«No piensen que he venido a abolir la Ley o los Profetas; no he venido a abolirlos, sino a cumplirlos.» (Mateo 5:17, NVI)
OBJECIÓN 1:
Jesús nunca dijo que Él escribió la Ley.
REFUTACIÓN:
Habla como si lo hubiera hecho; esa es la única manera en que Mateo 5:17-18 tiene sentido.
OBJECIÓN 2:
Solo está interpretando a Moisés.
REFUTACIÓN:
Los intérpretes citan a Moisés; Jesús dice: «Yo les digo», la voz de un autor, no de un comentarista.
OBJECIÓN 3:
Los profetas también corrigieron malentendidos.
REFUTACIÓN:
Los profetas dicen: «Así dice el Señor». Jesús dice: «Yo digo», un nivel de autoridad totalmente distinto.
OBJECIÓN 4:
Jesús no puede ser el autor de la Ley porque desconoce el día de su regreso.
REFUTACIÓN:
Exactamente; su soberanía se limita al ámbito que le ha sido delegado. La Ley le pertenece a Él; el momento de su regreso le corresponde al Padre.
OBJECIÓN 5:
Las Escrituras afirman que los ángeles mediaron en la Ley.
REFUTACIÓN:
La transmisión no implica autoría. El Hijo tiene mayor rango que los ángeles y habla con la autoridad que solo un autor puede tener.
OBJECIÓN 6:
La teología tradicional ya explica su autoridad.
REFUTACIÓN:
No sin contradicciones.
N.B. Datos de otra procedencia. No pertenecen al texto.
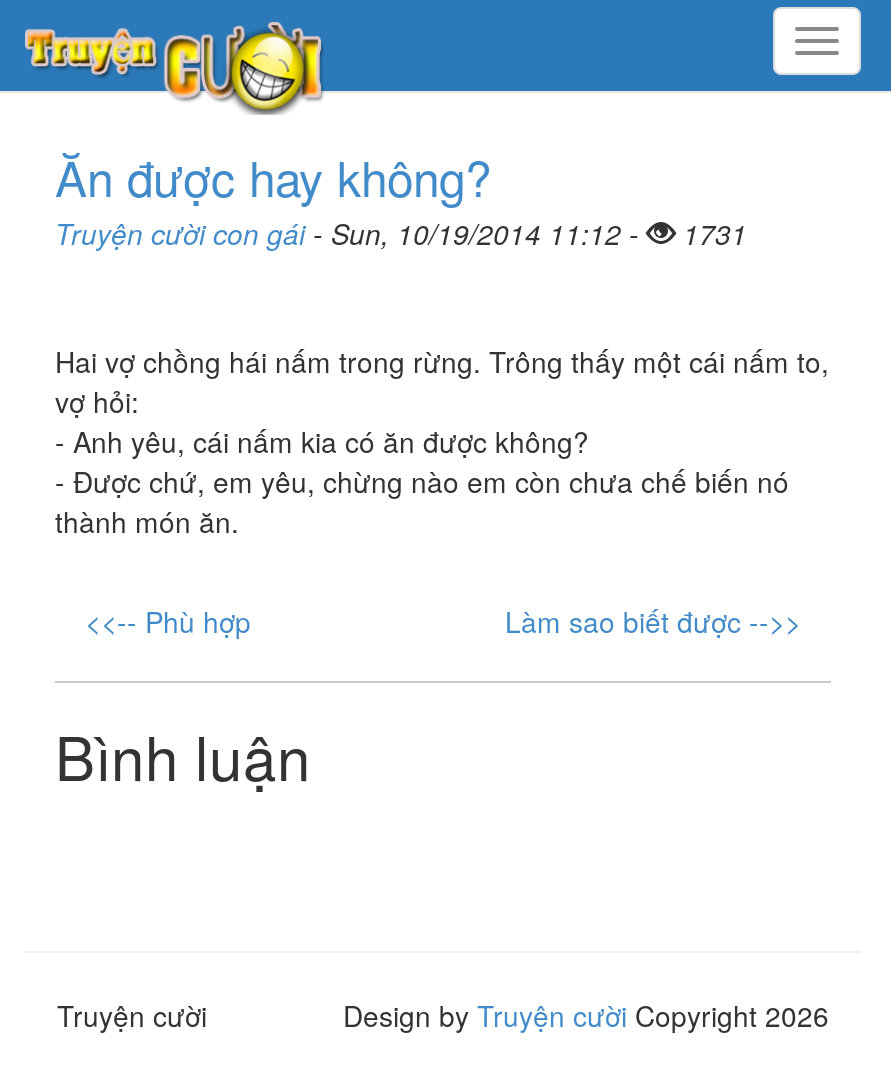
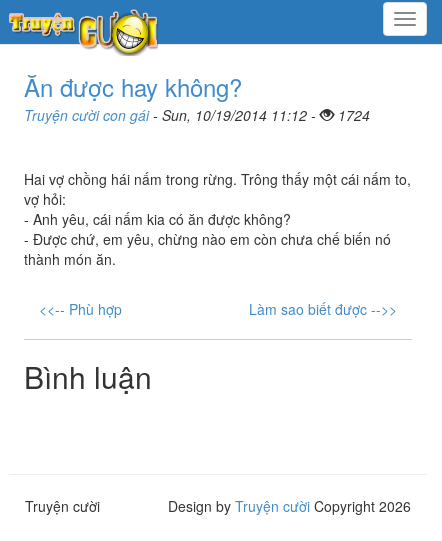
- Truyện cười con gái - Sun, 10/19/2014 11:12 - 1731
+ Truyện cười con gái - Sun, 10/19/2014 11:12 - 1724
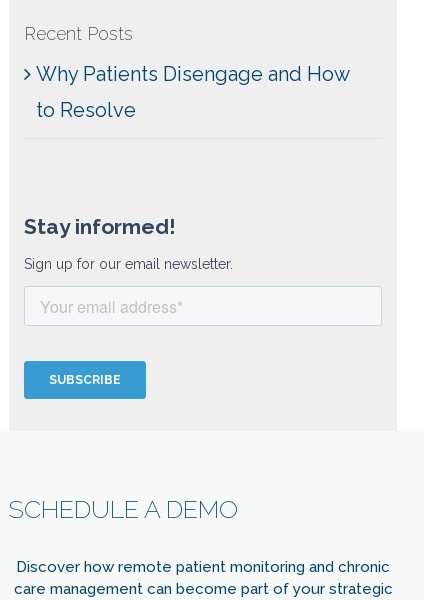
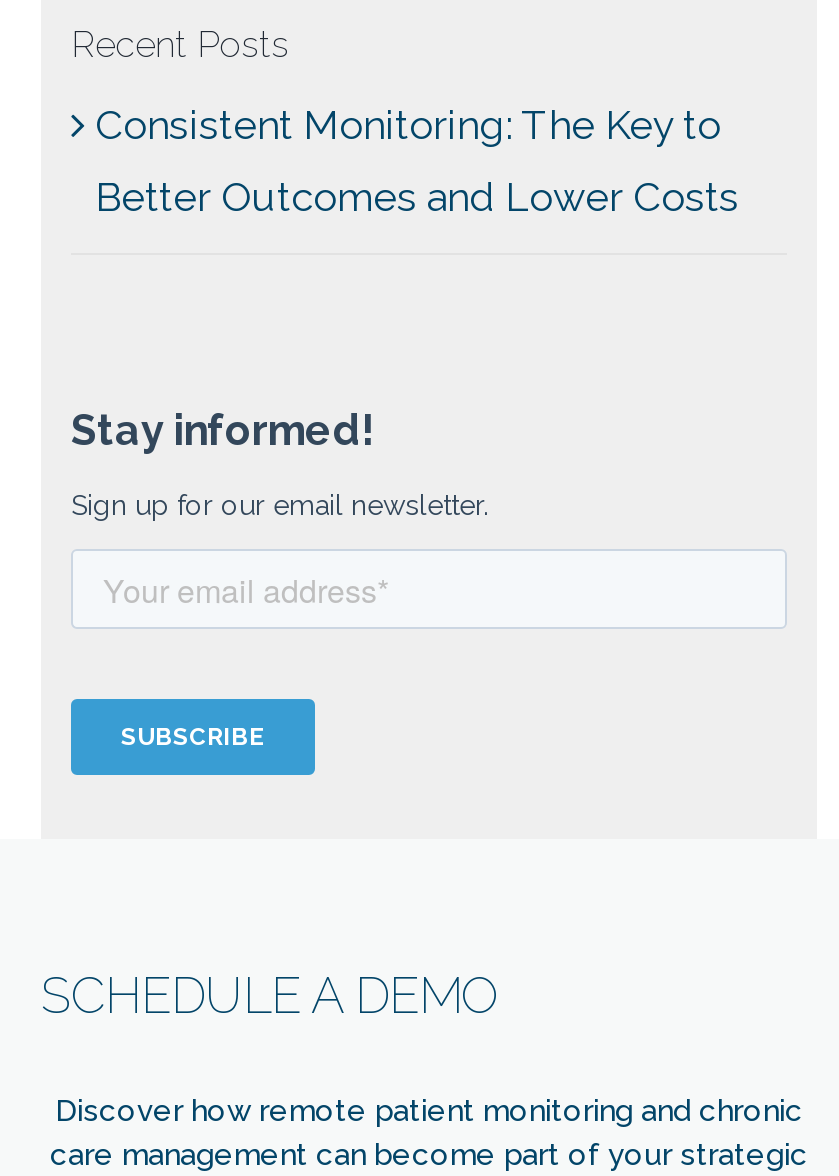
- Why Patients Disengage and How
+ Consistent Monitoring: The Key to

- to Resolve
+ Better Outcomes and Lower Costs
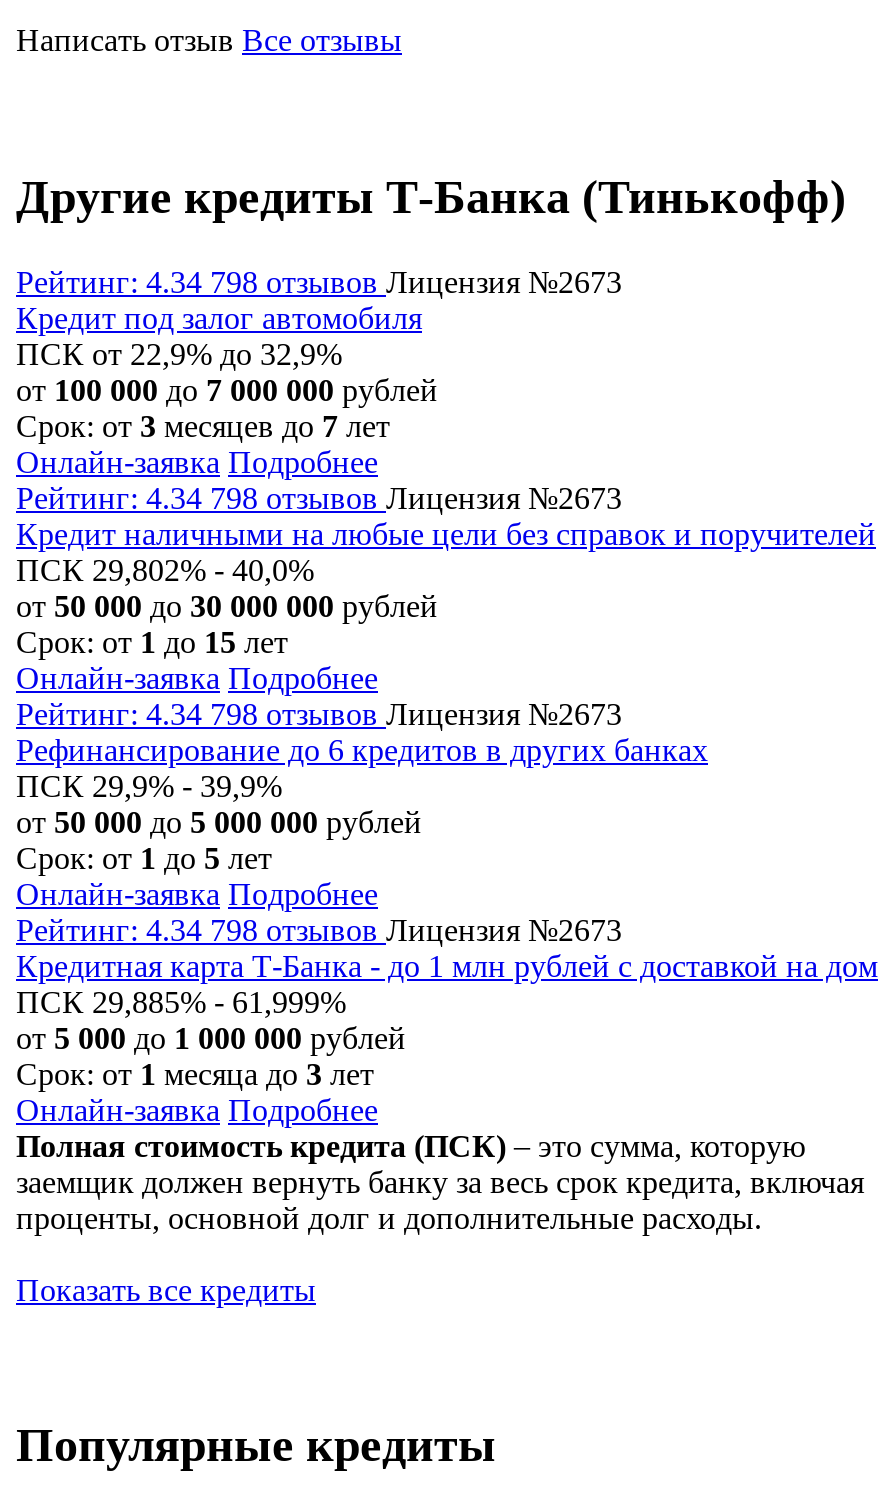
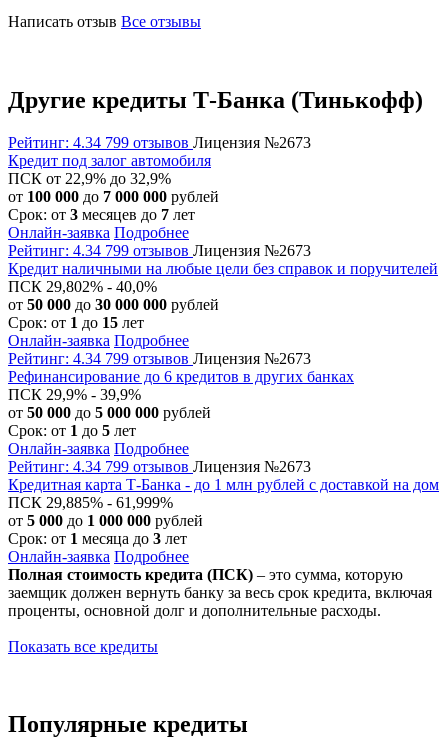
- Рейтинг: 4.34 798 отзывов Лицензия №2673
+ Рейтинг: 4.34 799 отзывов Лицензия №2673

- Рейтинг: 4.34 798 отзывов Лицензия №2673
+ Рейтинг: 4.34 799 отзывов Лицензия №2673

- Рейтинг: 4.34 798 отзывов Лицензия №2673
+ Рейтинг: 4.34 799 отзывов Лицензия №2673

- Рейтинг: 4.34 798 отзывов Лицензия №2673
+ Рейтинг: 4.34 799 отзывов Лицензия №2673
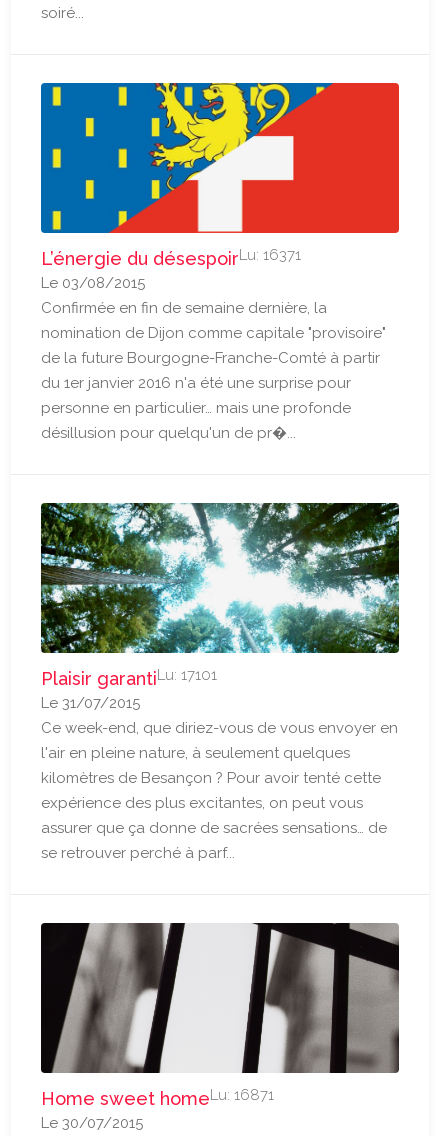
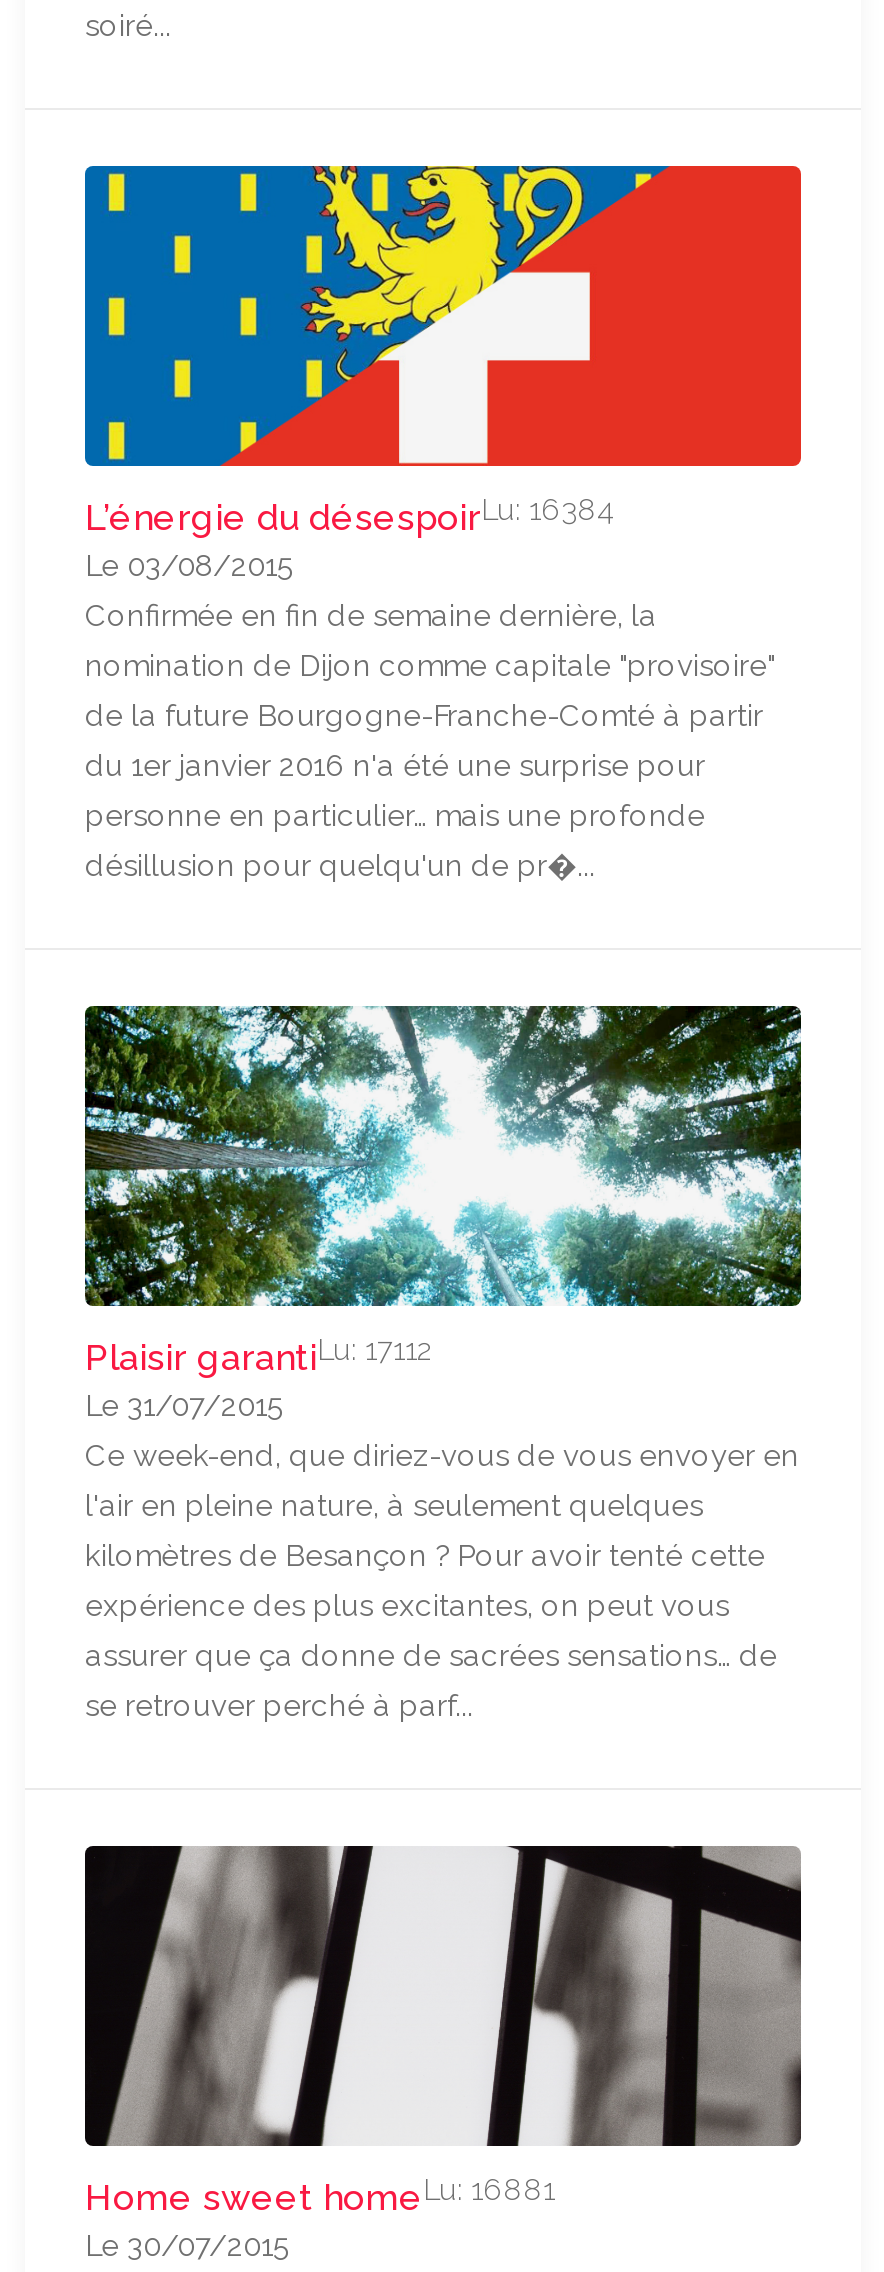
- L’énergie du désespoirLu: 16371
+ L’énergie du désespoirLu: 16384

- Plaisir garantiLu: 17101
+ Plaisir garantiLu: 17112

- Home sweet homeLu: 16871
+ Home sweet homeLu: 16881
La soberanía delegada explica tanto sus límites como su autoridad absoluta sobre la Ley.
OBJECIÓN 7:
La Ley es la Ley de Dios; ¿cómo puede ser una invención del Hijo?
REFUTACIÓN:
Todo lo que el Padre confía al Hijo sigue siendo de Dios. La soberanía delegada no divide. Dios: revela una autoridad ordenada.
OBJECIÓN 8:
Que Jesús cumpliera la Ley significa que la obedecía, no que la escribió.
REFUTACIÓN:
Los autores cumplen sus leyes demostrando su propósito, no sometiéndose como discípulos.
OBJECIÓN 9:
«Habéis oído… pero yo os digo» es simplemente enseñanza.
REFUTACIÓN:
Los maestros explican; los autores definen. Jesús define, porque la Ley es su obra.
OBJECIÓN 10:
Jesús no abolió la Ley; ¿por qué no, si la escribió?
REFUTACIÓN:
Porque eligió el cumplimiento, no la derogación. La moderación no es debilidad, es soberanía.